Privacy and security
The Real-ESRGAN model is downloaded once (about 25 MB compressed) and stored in your browser cache. Inference runs locally via onnxruntime-web in a Web Worker — your image bytes never leave the browser. This is critical for upscaling internal mockups, customer support screenshots containing PII, or any image you would not upload to a cloud service. Disconnect from the network after the model loads and the upscaler still works.
Tips and pitfalls
- Quality varies by input. Real-ESRGAN was trained on natural images; it works well on photos, screenshots with text, and mixed content. Pure-vector / pure-text content may show artifacts — for those, vector regeneration or font-aware upscaling beats the AI model.
- Memory limits. The 4× factor on a 4MP input produces a 64MP output — about 250 MB of decoded RGBA in memory. Browsers may run out on mid-range hardware; 2× is safer for large inputs.
- JPEG compression artifacts get amplified. If your input has visible blockiness, the upscaler enlarges those artifacts. Consider denoising before upscaling.
- Faces. Real-ESRGAN is not face-specialized — for portraits, dedicated face-restoration models (GFPGAN, CodeFormer) produce cleaner results, but those models are larger and not bundled here.
- Output is PNG only by default — PNG preserves the upscaled detail without lossy compression. For web use you may want to re-compress as JPEG/WebP after downloading.
Frequently Asked Questions
- Which upscaling model is used?
- Real-ESRGAN (xinntao/Real-ESRGAN) — a GAN-based super-resolution model that recovers high-frequency detail through learned priors. The ONNX-converted version runs in browsers via onnxruntime-web with WebAssembly + SIMD acceleration.
- Is my image uploaded?
- No. The model runs in your browser via onnxruntime-web. Images are decoded into ImageData in JavaScript, fed to the model in a Web Worker, and the result is decoded back into a canvas — all locally. No outbound request happens during inference.

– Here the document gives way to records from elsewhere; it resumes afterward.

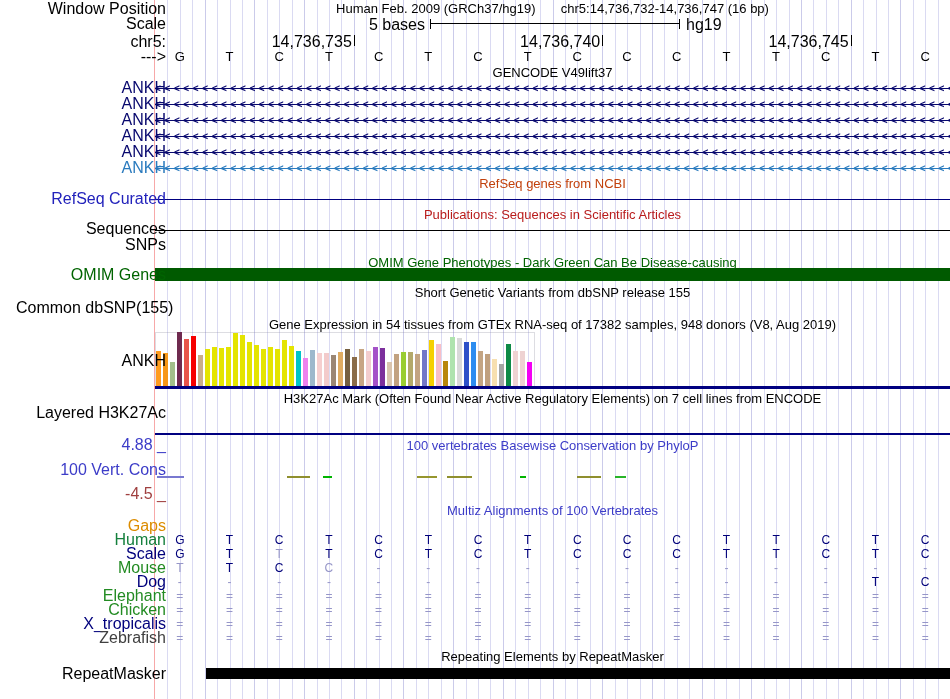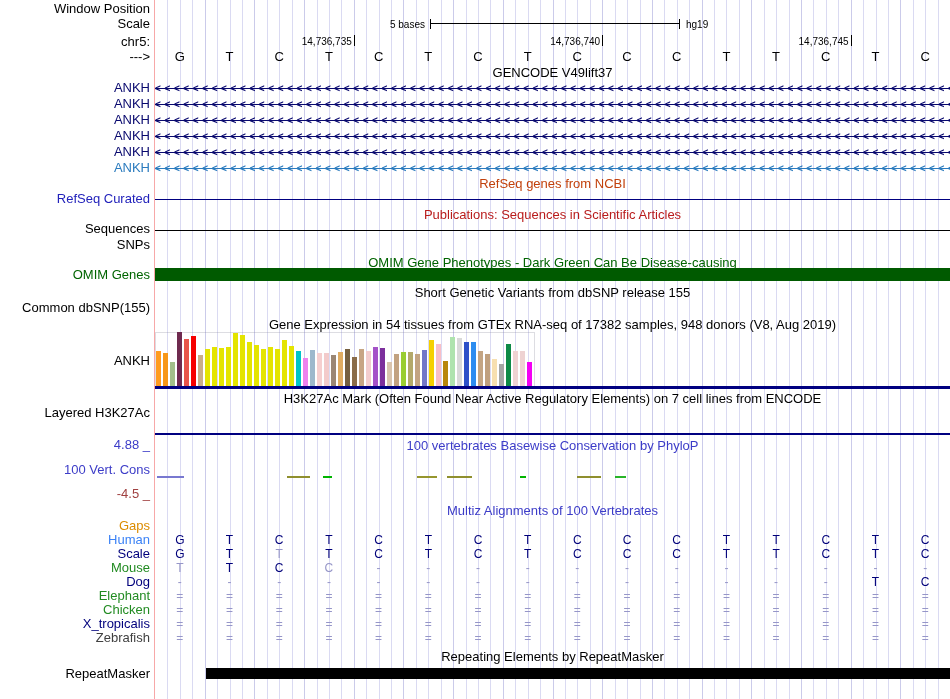--- a/index.html
+++ b/index.html
@@ -1,27 +1,27 @@
 <!DOCTYPE html>
 <html><head>
 <meta charset="utf-8">
 <style>
   html,body{margin:0;padding:0;background:#fff;}
   #browser{position:relative;width:950px;height:699px;background:#fff;overflow:hidden;
            font-family:"Liberation Sans", sans-serif;}
-  .lbl{position:absolute;left:0;width:150px;text-align:right;font-size:13px;height:14px;
+  .lbl{position:absolute;left:16px;width:150px;text-align:right;font-size:16px;height:14px;
        line-height:14px;white-space:nowrap;}
   .ct{position:absolute;left:155px;width:795px;text-align:center;font-size:13px;height:14px;
       line-height:14px;white-space:nowrap;}
   .gridline{position:absolute;top:0;width:1px;height:699px;background:#DADAF2;}
   .gridline.major{background:#CBCBEA;}
   .pinkline{position:absolute;left:154px;top:0;width:1px;height:699px;background:#F7A8A8;}
   .hline{position:absolute;left:155px;width:795px;}
   .seqbase{position:absolute;width:50px;text-align:center;font-size:13px;height:14px;line-height:14px;color:#000;}
-  .postick-text{position:absolute;text-align:right;font-size:10px;height:13px;line-height:13px;color:#000;white-space:nowrap;}
+  .postick-text{position:absolute;text-align:right;font-size:16px;height:13px;line-height:13px;color:#000;white-space:nowrap;}
   .postick-mark{position:absolute;width:1px;height:11px;background:#000;}
   .generow{position:absolute;left:155px;width:795px;height:13px;overflow:hidden;}
   .generow .stem{position:absolute;left:0;top:6px;width:100%;height:1px;}
   .generow .chev{position:absolute;left:0;top:0;width:100%;font-size:10px;line-height:13px;
                  letter-spacing:3.6px;font-weight:bold;}
   .scalebar{position:absolute;left:430px;top:19px;width:248px;height:10px;
             border-left:1px solid #000;border-right:1px solid #000;}
   .scalebar .mid{position:absolute;left:0;top:4px;width:100%;height:1px;background:#000;}
   .bar{position:absolute;}
   .consdash{position:absolute;height:2px;}
@@ -94,20 +94,25 @@
       <div class="gridline" style="left: 863px;"></div>
       <div class="gridline" style="left: 875.5px;"></div>
       <div class="gridline" style="left: 887.9px;"></div>
       <div class="gridline major" style="left: 900.3px;"></div>
       <div class="gridline" style="left: 912.7px;"></div>
       <div class="gridline" style="left: 925.2px;"></div>
       <div class="gridline" style="left: 937.6px;"></div>
     </div>
   <div class="pinkline"></div>
 
+  <div class="ct" style="top:2px;">
+    <span>Human Feb. 2009 (GRCh37/hg19)</span>
+    <span style="display:inline-block;width:18px;"></span>
+    <span>chr5:14,736,732-14,736,747 (16 bp)</span>
+  </div>
 
   <div class="postick-text" style="left:325px;top:18px;width:100px;">5 bases</div>
   <div class="scalebar">
       <div class="mid"></div>
     </div>
   <div class="postick-text" style="left:686px;top:18px;width:60px;text-align:left;">hg19</div>
 
   <div id="postick-layer">
       <div class="postick-text" style="left: 251.8px; top: 35px; width: 100px;">14,736,735</div>
       <div class="postick-mark" style="left: 353.8px; top: 35px;"></div>
@@ -388,21 +393,21 @@
       <div class="lbl" style="top: 222px; color: rgb(0, 0, 0);">Sequences</div>
       <div class="lbl" style="top: 238px; color: rgb(0, 0, 0);">SNPs</div>
       <div class="lbl" style="top: 268px; color: rgb(0, 100, 0);">OMIM Genes</div>
       <div class="lbl" style="top: 301px; color: rgb(0, 0, 0);">Common dbSNP(155)</div>
       <div class="lbl" style="top: 354px; color: rgb(0, 0, 0);">ANKH</div>
       <div class="lbl" style="top: 406px; color: rgb(0, 0, 0);">Layered H3K27Ac</div>
       <div class="lbl" style="top: 438px; color: rgb(60, 60, 200);">4.88 _</div>
       <div class="lbl" style="top: 463px; color: rgb(60, 60, 200);">100 Vert. Cons</div>
       <div class="lbl" style="top: 487px; color: rgb(160, 64, 64);">-4.5 _</div>
       <div class="lbl" style="top: 519px; color: rgb(220, 140, 0);">Gaps</div>
-      <div class="lbl" style="top: 533px; color: #3b82f6;">Human</div>
+      <div class="lbl" style="top: 533px; color: #15803d;">Human</div>
       <div class="lbl" style="top: 547px; color: rgb(0, 0, 124);">Scale</div>
       <div class="lbl" style="top: 561px; color: rgb(34, 139, 34);">Mouse</div>
       <div class="lbl" style="top: 575px; color: rgb(0, 0, 124);">Dog</div>
       <div class="lbl" style="top: 589px; color: rgb(34, 139, 34);">Elephant</div>
       <div class="lbl" style="top: 603px; color: rgb(34, 139, 34);">Chicken</div>
       <div class="lbl" style="top: 617px; color: rgb(0, 0, 124);">X_tropicalis</div>
       <div class="lbl" style="top: 631px; color: #404040;">Zebrafish</div>
       <div class="lbl" style="top: 667px; color: rgb(0, 0, 0);">RepeatMasker</div>
     </div>
   <div id="title-layer">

- How big is the model download?
- About 25 MB compressed. Downloaded once on first use and cached by the browser via the standard HTTP cache. Subsequent uses load from cache instantly. The model is hosted on the same origin as the page.
- Why does the first upscale take longer?

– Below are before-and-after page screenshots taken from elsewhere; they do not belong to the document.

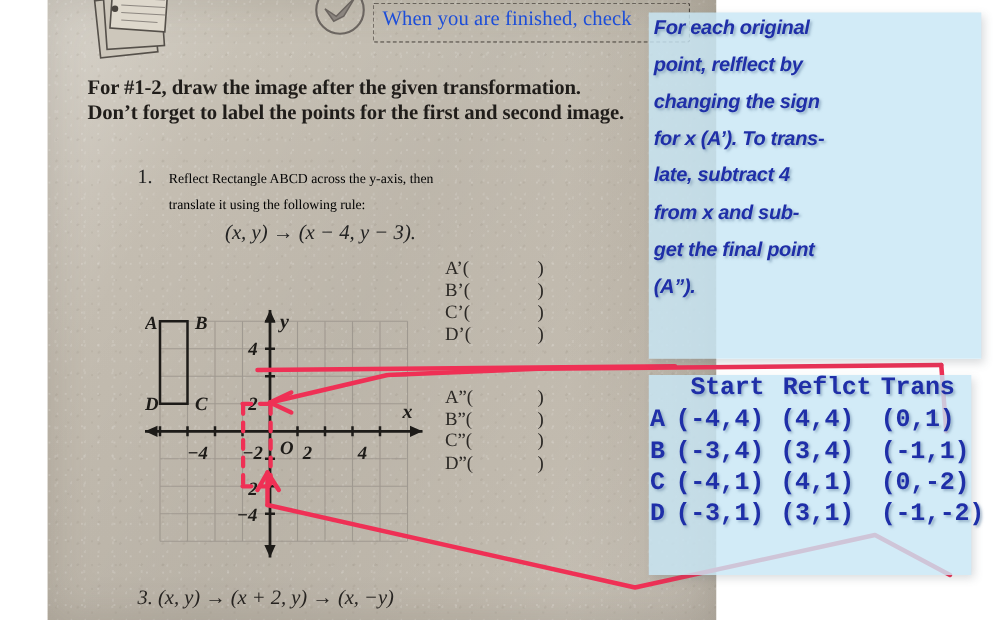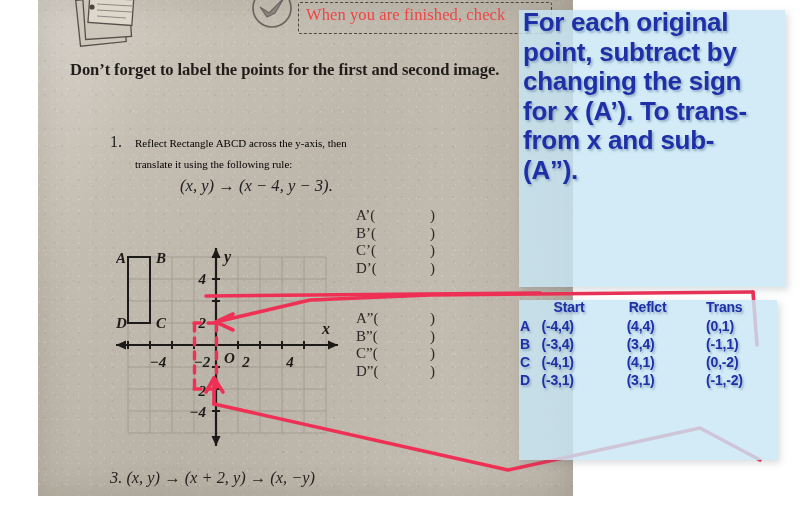--- a/index.html
+++ b/index.html
@@ -52,21 +52,21 @@
     position:absolute; left:250px; top:-14px; width:44px; height:44px;
   }
   #check-box {
     position:absolute; left:298px; top:2px; width:252px; height:30px;
     border:1.6px dashed #4d4740;
     border-radius:2px;
   }
   #check-text {
     position:absolute; left:306px; top:5px;
     font-size:16.5px; letter-spacing:.1px; white-space:nowrap;
-    color:#ef4444;
+    color:#1d4ed8;
   }
 
   #heading {
     position:absolute; left:70px; top:60px; width:470px;
     font-weight:bold; font-size:16.6px; line-height:20px;
     color:#201d1a; letter-spacing:-.1px;
   }
 
   #q1-num {
     position:absolute; left:110px; top:133px;
@@ -113,31 +113,31 @@
 
   .bluetext {
     position:absolute;
     color:#1f2fa8;
     font-family:"Liberation Sans", sans-serif;
     font-weight:bold;
     text-shadow: 1.6px 1.6px 2.2px rgba(110,140,170,0.62);
   }
   #note-text {
     left:523px; top:8px; width:272px;
-    font-size:26px; line-height:29.6px; letter-spacing:-.25px;
+    font-size:16px; line-height:29.6px; letter-spacing:-.25px;font-style:italic;
   }
 
   
   #tbl { position:absolute; left:520px; top:298px; width:270px; }
   #tbl table { border-collapse:collapse; }
   #tbl th, #tbl td {
-    font-family:Liberation Sans, sans-serif;
+    font-family:Liberation Mono, monospace;
     font-weight:bold;
     color:#1f2fa8;
-    font-size:14px;
+    font-size:20px;
     text-shadow: 1.5px 1.5px 2.2px rgba(110,140,170,0.6);
     padding: 1px 0 1px 0;
     text-align:left;
     letter-spacing:-.2px;
   }
   #tbl th { padding-bottom:2px; }
   .c-label { width:20px; padding-right:2px !important; }
   .c-start { width:75px; }
   .c-refl  { width:73px; }
   .c-trans { width:86px; }
@@ -180,20 +180,21 @@
 
 <svg id="check-icon" viewBox="0 0 44 44">
   <circle cx="22" cy="22" r="19" fill="none" stroke="#6b6560" stroke-width="1.7"></circle>
   <path d="M10 21 L19 27 L34 12 L25 27 L17 31 Z" fill="#8b857f" stroke="#6b6560" stroke-width="1.2"></path>
 </svg>
 
 <div id="check-box"></div>
 <div id="check-text" class="ink">When you are finished, check</div>
 
 <div id="heading">
+  <div>For #1-2, draw the image after the given transformation.</div>
   <div>Don’t forget to label the points for the first and second image.</div>
 </div>
 
 <div id="q1-num">1.</div>
 <div id="q1-body">
   <div>Reflect Rectangle ABCD across the y-axis, then</div>
   <div>translate it using the following rule:</div>
 </div>
 <div id="q1-rule">(x, y) → (x − 4, y − 3).</div>
 
@@ -339,24 +340,26 @@
     <path d="M214 404 L214 378"></path>
     <path d="M214 378 L206 392 M214 378 L223 392"></path>
   </g>
 </svg>
 
 <div id="panel-top" class="bluepanel"></div>
 <div id="panel-tbl" class="bluepanel"></div>
 
 <div id="note-text" class="bluetext">
   <div>For each original</div>
-  <div>point, subtract by</div>
+  <div>point, relflect by</div>
   <div>changing the sign</div>
   <div>for x (A’).  To trans-</div>
+  <div>late, subtract 4</div>
   <div>from x and sub-</div>
+  <div>get the final point</div>
   <div>(A”).</div>
 </div>
 
 <div id="tbl">
   <table>
     <thead>
       <tr>
         <th class="c-label"></th>
         <th class="c-start">Start</th>
         <th class="c-refl">Reflct</th>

- The model file (25 MB) downloads on first use. Subsequent upscales reuse the cached model and run in seconds. If you clear browser cache, the next upscale will re-download.
- Why is 4× slower than 2×?
- 4× upscaling produces 16× the pixel count (each input pixel becomes 16 output pixels). The model runs proportionally more inference operations. On a typical laptop, a 1MP input takes ~3 seconds at 2× and ~12 seconds at 4×.

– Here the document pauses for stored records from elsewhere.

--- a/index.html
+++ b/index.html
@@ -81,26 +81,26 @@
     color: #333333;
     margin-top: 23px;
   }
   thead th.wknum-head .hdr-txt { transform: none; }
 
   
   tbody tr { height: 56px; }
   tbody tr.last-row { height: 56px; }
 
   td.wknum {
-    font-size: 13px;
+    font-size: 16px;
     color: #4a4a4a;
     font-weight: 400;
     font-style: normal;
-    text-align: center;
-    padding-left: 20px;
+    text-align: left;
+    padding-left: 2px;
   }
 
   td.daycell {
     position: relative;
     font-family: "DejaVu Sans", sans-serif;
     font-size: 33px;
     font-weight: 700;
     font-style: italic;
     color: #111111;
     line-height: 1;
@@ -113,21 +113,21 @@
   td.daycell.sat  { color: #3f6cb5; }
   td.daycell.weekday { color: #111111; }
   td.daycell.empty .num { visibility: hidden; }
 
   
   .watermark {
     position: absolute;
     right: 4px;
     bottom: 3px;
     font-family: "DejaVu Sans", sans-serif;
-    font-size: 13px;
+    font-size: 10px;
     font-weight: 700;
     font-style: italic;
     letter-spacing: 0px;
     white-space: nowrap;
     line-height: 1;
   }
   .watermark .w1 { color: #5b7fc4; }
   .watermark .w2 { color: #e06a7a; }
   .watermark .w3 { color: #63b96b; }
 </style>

- What about face-specific upscaling?
- Real-ESRGAN handles general images well but is not face-specialized. For portraits with visible faces, dedicated models (GFPGAN, CodeFormer, Topaz Photo AI) produce cleaner skin and feature reconstruction. Those models are larger and not bundled here.
- Maximum input size?
- 4MP (about 2000×2000) is the practical limit on most hardware due to browser memory. Beyond that, 4× upscaling can run out of memory. Split larger images into tiles, upscale each, and stitch — or use a desktop tool (Real-ESRGAN-ncnn-vulkan, Topaz, ESRGAN-Tile) for very large inputs.
- Why ONNX Runtime instead of TensorFlow.js?
- onnxruntime-web has better performance for CNN-style super-resolution models and supports the full ONNX operator set used by Real-ESRGAN. TensorFlow.js works but requires re-training or model conversion for full compatibility.